Your “solution” of “a closed system, with minimal functionality, and very limited ((no) sw/fw upgrades” is insulting and depressing. How about an OPEN system, with TONS of functionality, and REGULAR software updates? Just make it the secondary controller in the system. Why can’t the FDA and people like you wrap your head around this idea and allow it to happen?
Todd said: “Why can?t the FDA and people like you wrap your head around this idea and allow it to happen?”
Well, because if a “secondary controller” has the ability to dose insulin, if has to be rigorously tested.
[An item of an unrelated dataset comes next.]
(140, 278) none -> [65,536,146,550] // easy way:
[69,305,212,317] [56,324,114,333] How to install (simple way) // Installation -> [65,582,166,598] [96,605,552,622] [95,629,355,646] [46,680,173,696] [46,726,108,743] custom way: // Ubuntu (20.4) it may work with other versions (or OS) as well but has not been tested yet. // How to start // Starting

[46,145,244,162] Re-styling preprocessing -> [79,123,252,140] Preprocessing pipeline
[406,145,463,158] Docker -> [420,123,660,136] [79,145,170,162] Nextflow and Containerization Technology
Failure doesn’t just mean leaving it at home or running over it with your car, it also means being effected by EM radiation near a microwave or some other intentional or unintentional interaction between applications on the device. That’s just to get started on the reasons why the 2009 prize winner was a pipe dream, albeit a creative one.
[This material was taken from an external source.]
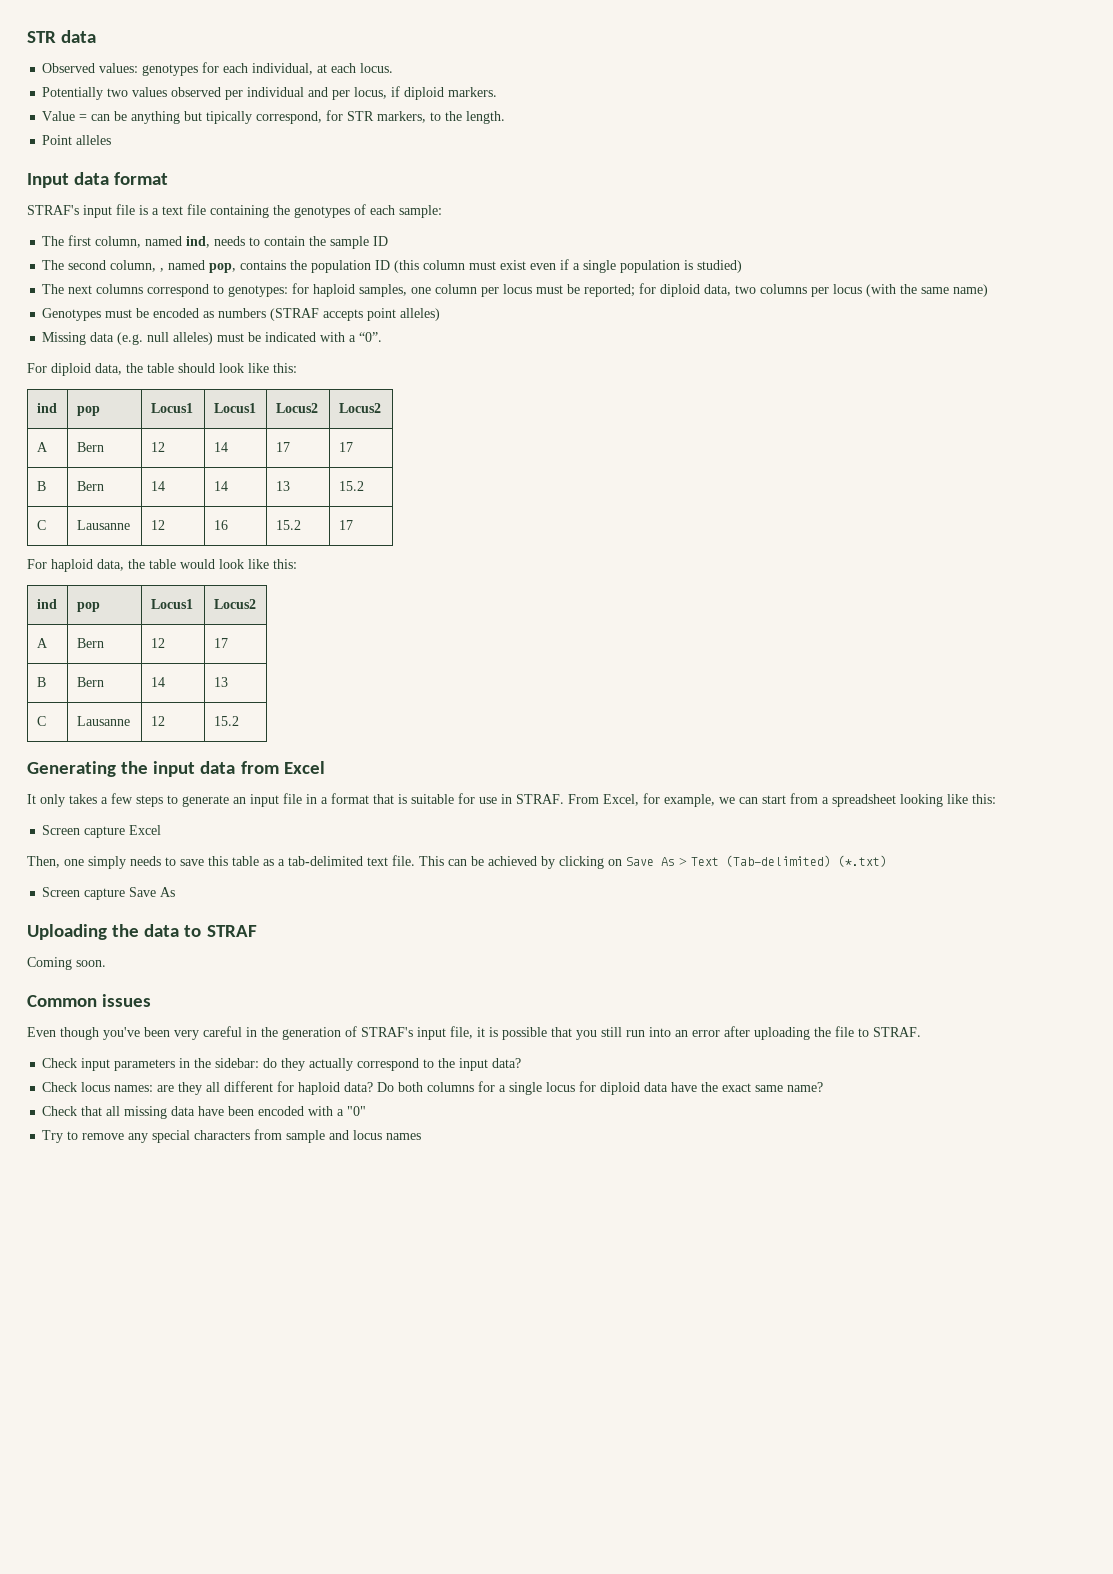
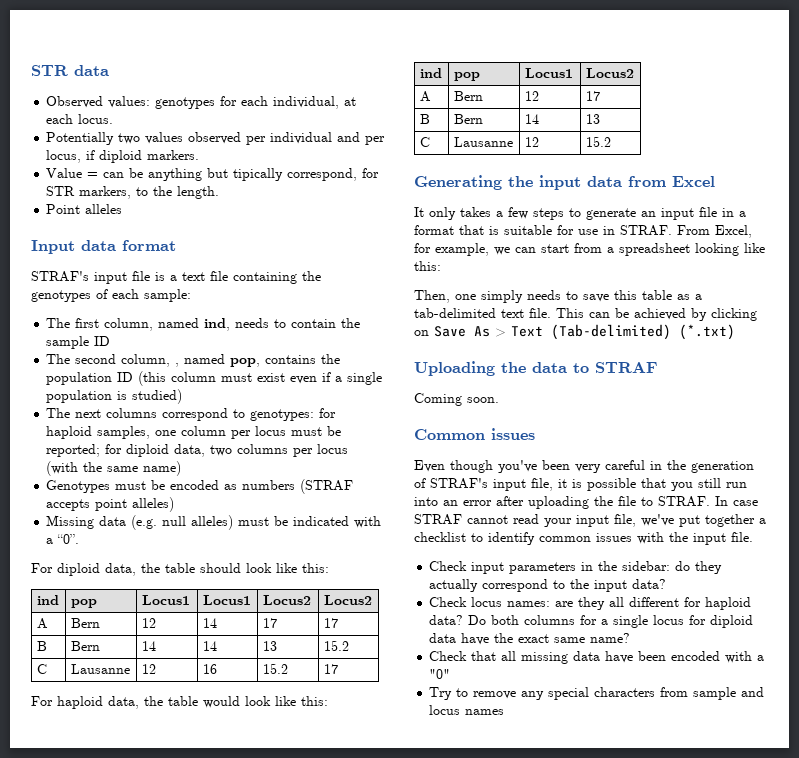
[42,825,162,838] // Screen capture Excel -> (441, 266) none
[42,887,176,900] // Screen capture Save As -> (735, 332) none
(921, 1032) none -> [715,496,758,506] [414,514,766,527] [414,532,753,545] In case STRAF cannot read your input file, we've put together a checklist to identify common issues with the input file.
I’m just as frustrated as anyone else by the slow pace of innovation with insulin pumps, if you can even call it innovation compared to what I’m used to in silicon valley. But I don’t think we should be so willing to abandon the safety net provided by the FDA. They don’t have a perfect system, but I wouldn’t trust Apple (let alone a 3rd party app developer) or anyone else with my life without some serious regulatory body as a gate keeper.
Pking:
Good point. But we could still move forward with my other suggestion of having an iPhone accessory that just RECEIVED data from the pump and didn’t actually control it. In fact, if I had a case that served as a glucose meter and came with some innovative software for tracking (and didn’t talk to the pump at all) I’d still be way better off than I am now. I know the FDA has to regulate meters as well, but it seems like an established meter manufacturer could pull this off relatively quickly.
It is certainly good to finally see the promising use of technology for more worthwhile purposes than just the leisure market. It may not be as profitable for the makers, but surely more use of these advancements could be produced and developed more timely.